ABSTRACT

The evolution of the IoT is representative of a new age of technology and administrations that aim to contribute in this new area will have to modify their method to adapt to new data forms and data sources. And these modifications are just the start. As the IoT develops and businesses expand with IoT, they will have many more faces to resolve. The raw IoT data is collected from different sensors, which leads to many problems, such as noisy, heterogeneous, and massive data. Our proposed system aims to solve these problems of IoT data. The architecture of the proposed system involves of two major stages: data pre-processing and data processing. In the preprocessing phase, we used KNN to clean noisy data and replace missing data, which can use the most probable value. The SVD is used to reduce data to save time. The mutual information is implemented to detect the relationship between the data and detect semantic clustering to achieve high accuracy and speed up the running time.
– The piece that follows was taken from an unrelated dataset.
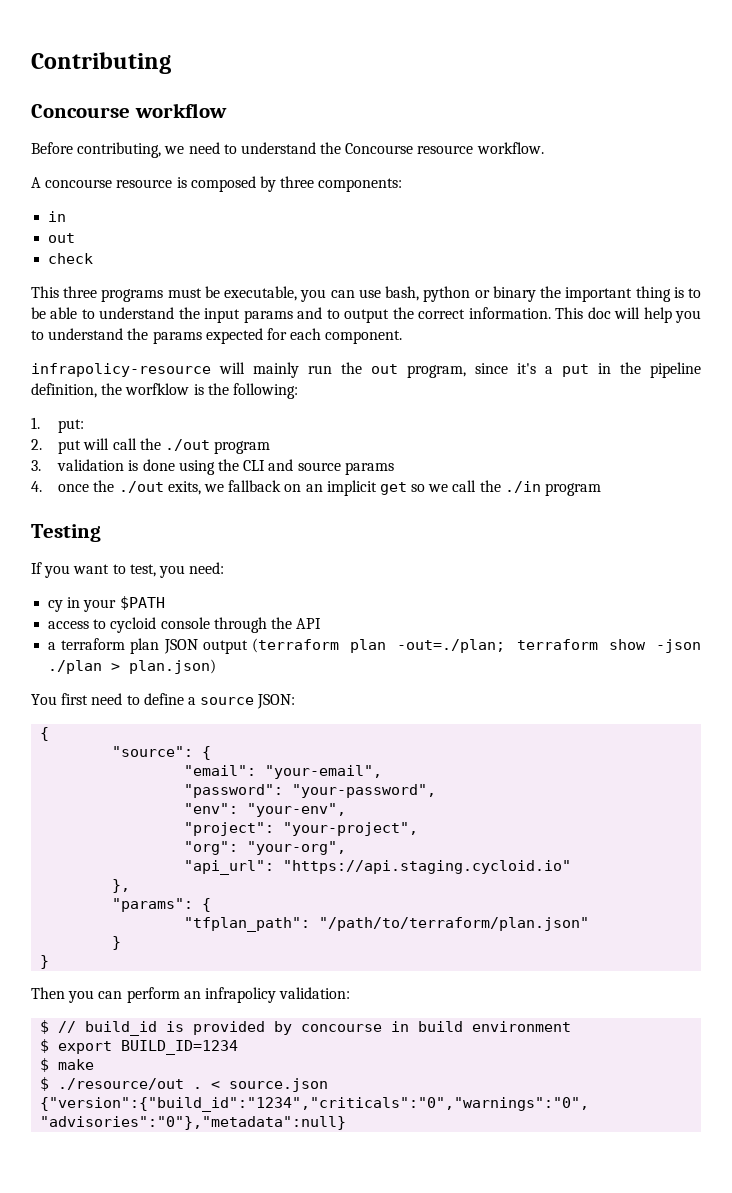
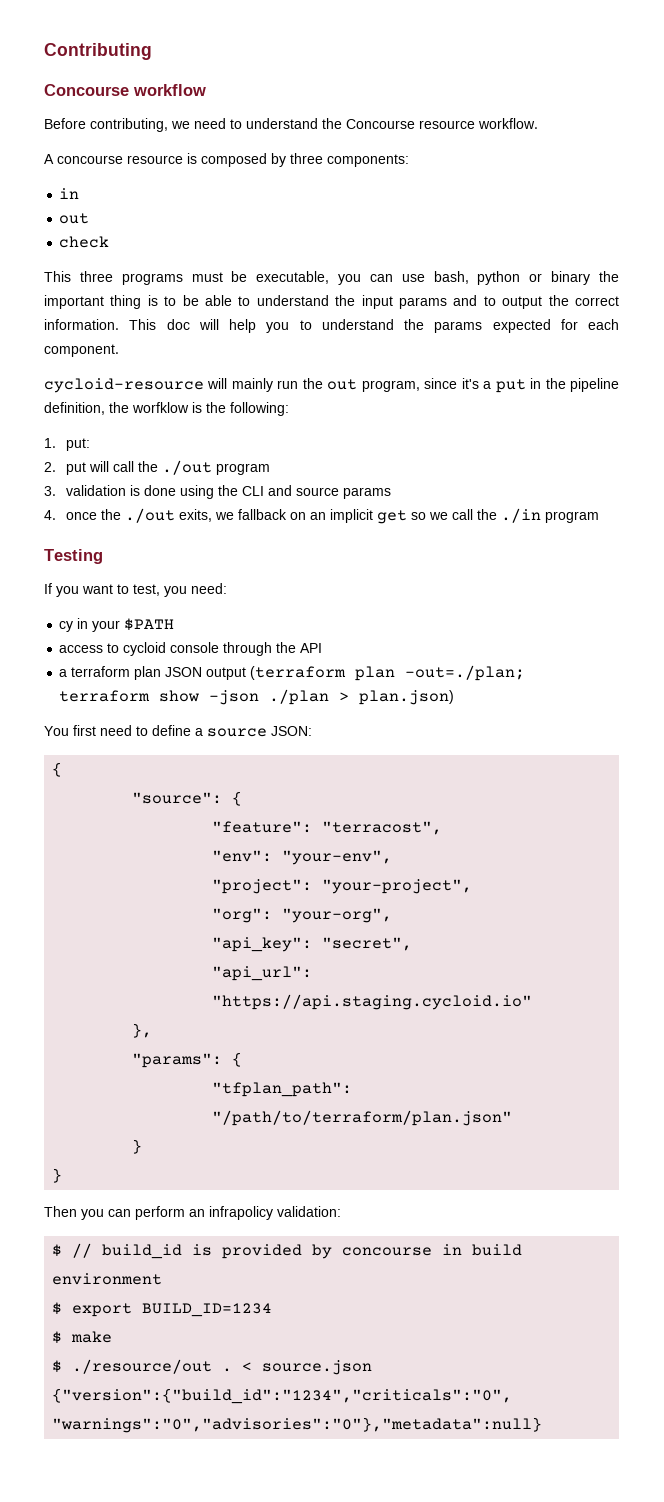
[31,363,211,377] infrapolicy-resource -> [44,378,204,393] cycloid-resource
[184,765,383,779] [184,784,437,798] "email": "your-email", // "password": "your-password", -> [212,821,443,835] "feature": "terracost",
(347, 848) none -> [212,937,413,952] // "api_key": "secret",

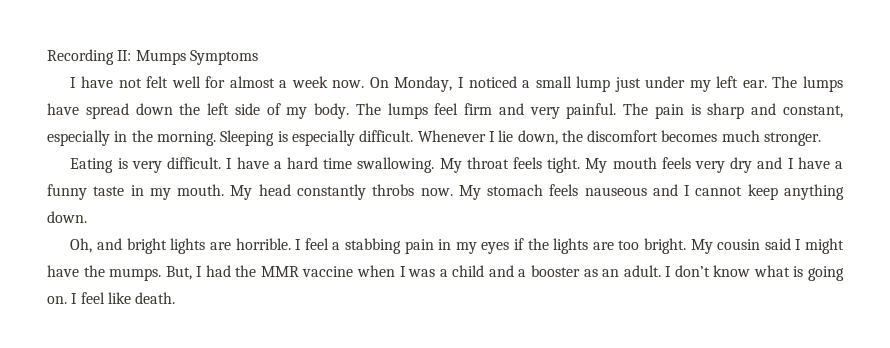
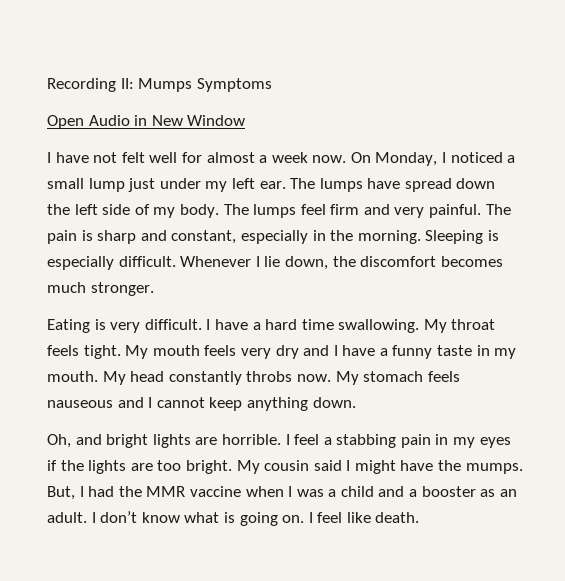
(258, 57) none -> [47,115,246,129] // Open Audio in New Window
We compared between many different techniques such as KM, Optics, EM, DBSCAN as well as the proposed techniques FCM-DBSCAN and KMeans-DBSCAN. We found that FCM-DBSCAN, with its varied approaches for data reduction, had the high accuracy value. FCM-DBSCAN with SVD had the highest value of accuracy and the smallest retrieval time. KMeans-DBSCAN has a small data retrieval time to but has less accuracy than FCM- data DBSCAN. The proposed FCM-DBSCAN technique is applied to both MapReduce and Spark. The proposed technique is faster in Spark than in MapReduce.